The historic sugar cane city of Bundaberg is a four-hour drive north of Brisbane and the southernmost gateway to the Great Barrier Reef, or so an online travel guide tells me.

Bundaberg Rum map

Never stayed there but have driven through there, past vast fields of sugar cane, and if they had been recently burnt off you could smell the sweet wafts of treacle syrup flowing through the air.

I remember visiting the Bundaberg Rum distillery in the 80s but don’t remember leaving it (now you are probably limited to one tasting thimble per visit).

One wise sugar cane farmer told all three of his sons, that he wanted them to become educated and find a career away from the farm, as he was never able to.

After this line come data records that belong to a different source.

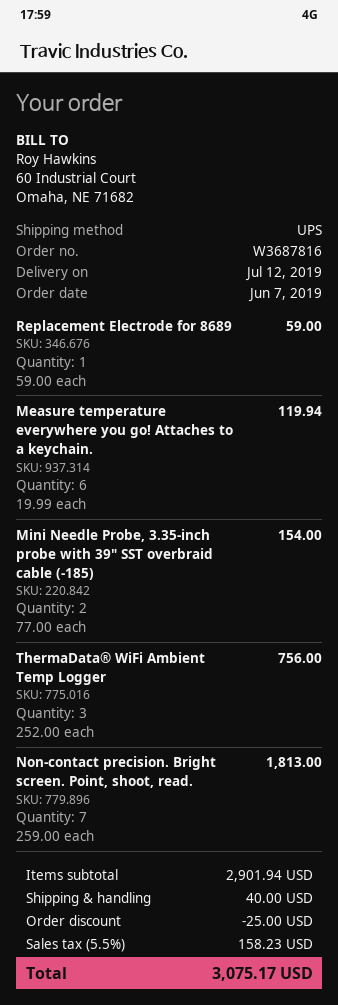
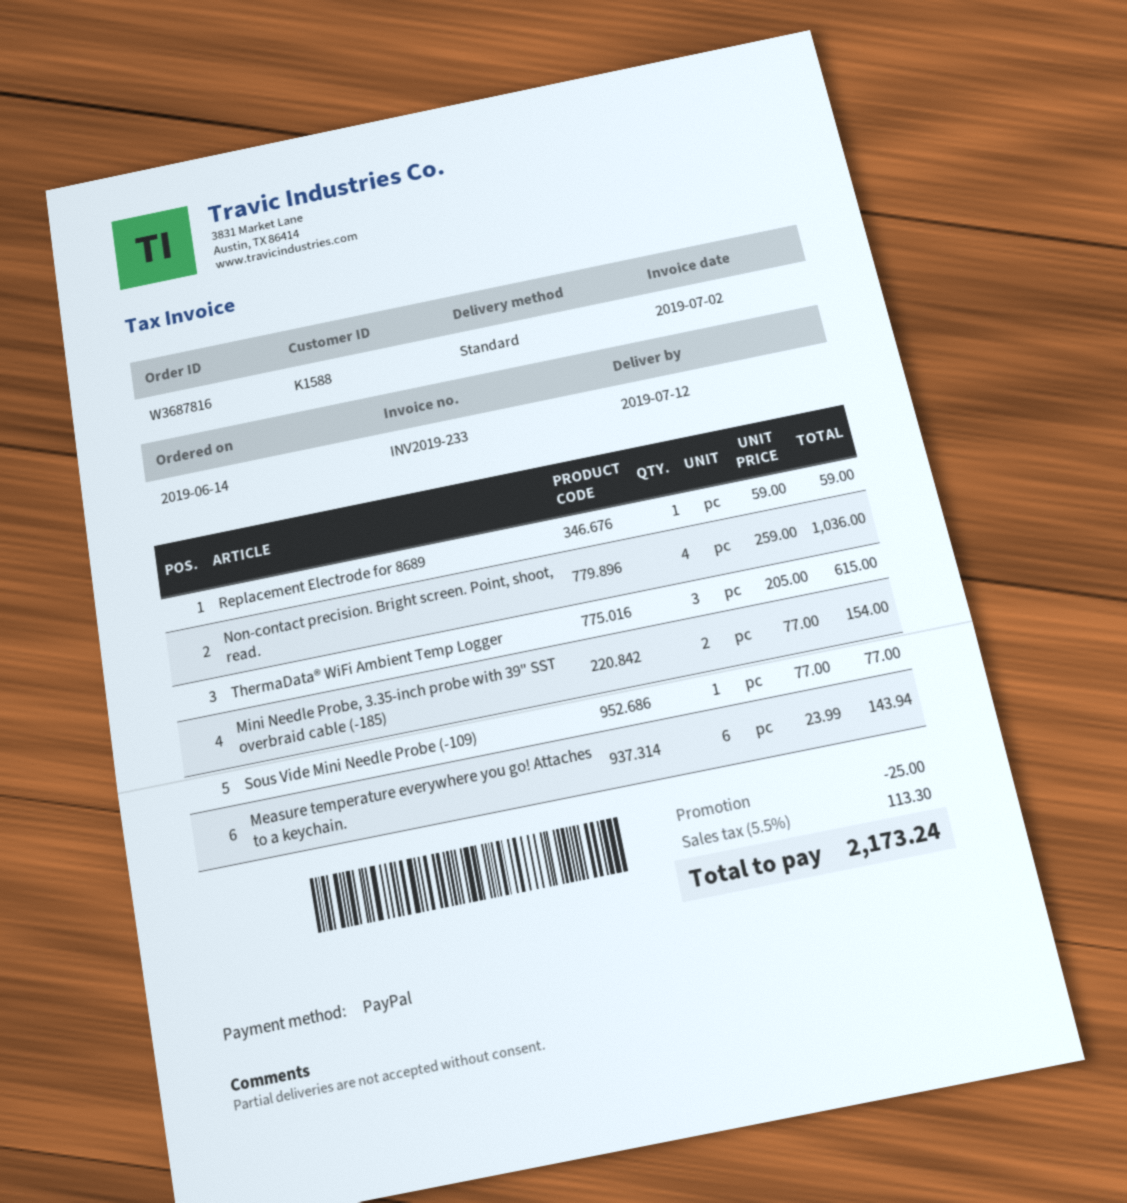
order date: 2019-06-07 -> 2019-06-14
shipping method: UPS -> standard
Measure temperature everywhere you go! Attaches to a keychain.: 6 x 19.99 = 119.94 -> 6 x 23.99 = 143.94
ThermaData® WiFi Ambient Temp Logger: 3 x 252.00 = 756.00 -> 3 x 205.00 = 615.00
Non-contact precision. Bright screen. Point, shoot, read.: 7 x 259.00 = 1813.00 -> 4 x 259.00 = 1036.00
Sous Vide Mini Needle Probe (-109): none -> 1 x 77.00 = 77.00
shipping: 40.00 -> none
tax: 5.5% = 158.23 -> 5.5% = 113.30
total: 3075.17 -> 2173.24

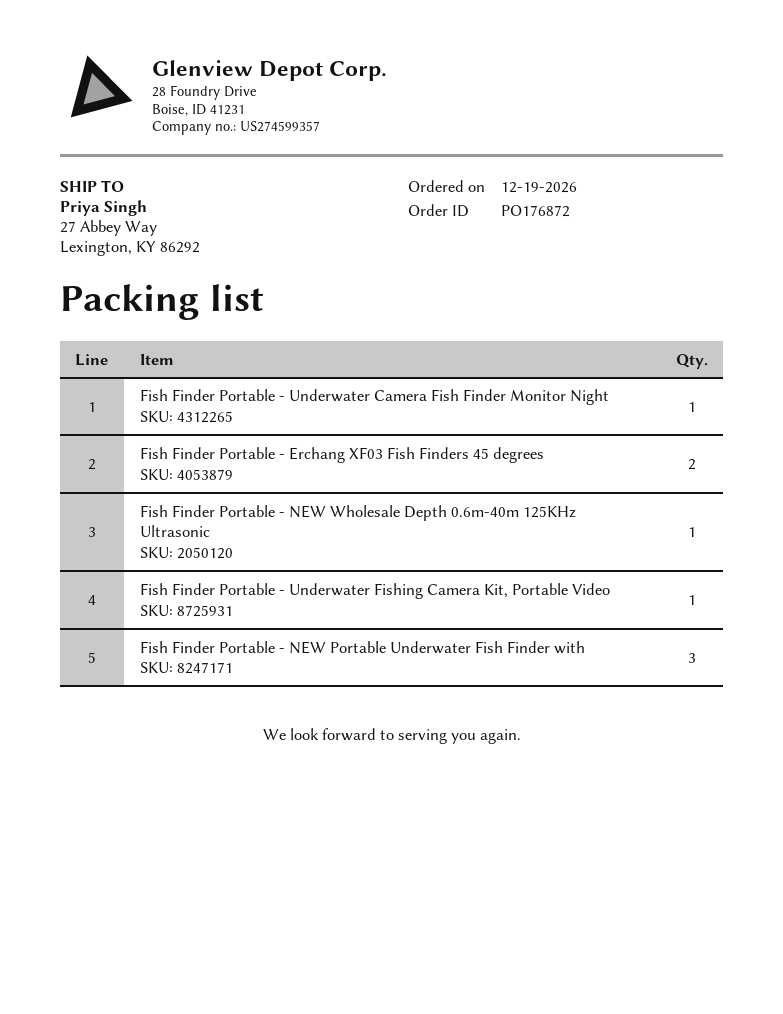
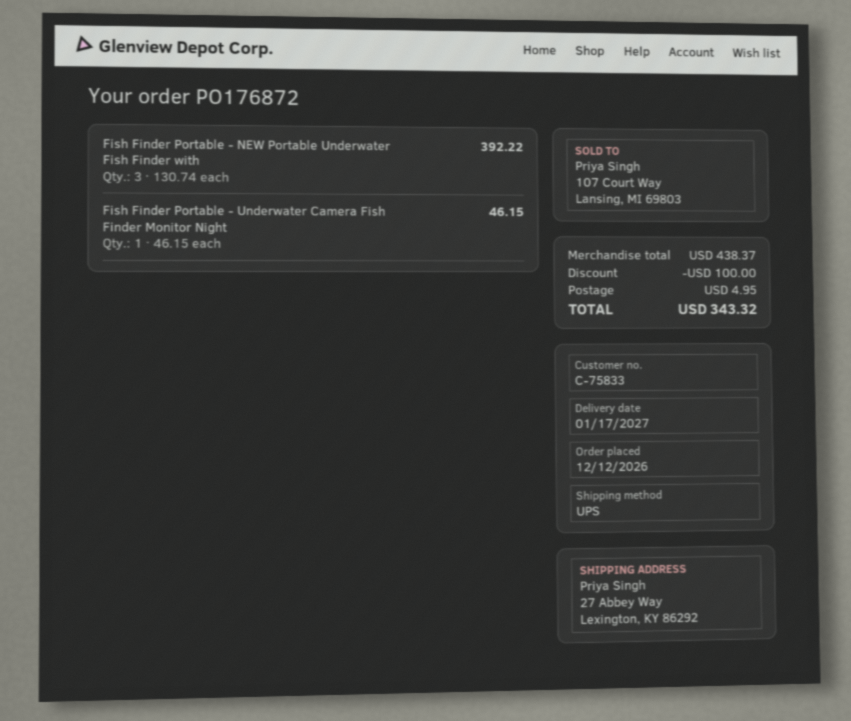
order date: 2026-12-19 -> 2026-12-12
Fish Finder Portable - Erchang XF03 Fish Finders 45 degrees: 2 -> none
Fish Finder Portable - NEW Wholesale Depth 0.6m-40m 125KHz Ultrasonic: 1 -> none
Fish Finder Portable - Underwater Fishing Camera Kit, Portable Video: 1 -> none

One of them took this advice by the (wether) horns and went and got himself educated and then started a career in the world of merchant banking. He ended up creating a business that spans the globe and generates billions of dollars a year in revenue.

 

BNPL for multinationals

What he created was a business model, (a bit like how the Buy Now, Pay Later works for a shop owner) but for multinational companies, that have a balance sheet chock full of material things that it has to finance, before selling.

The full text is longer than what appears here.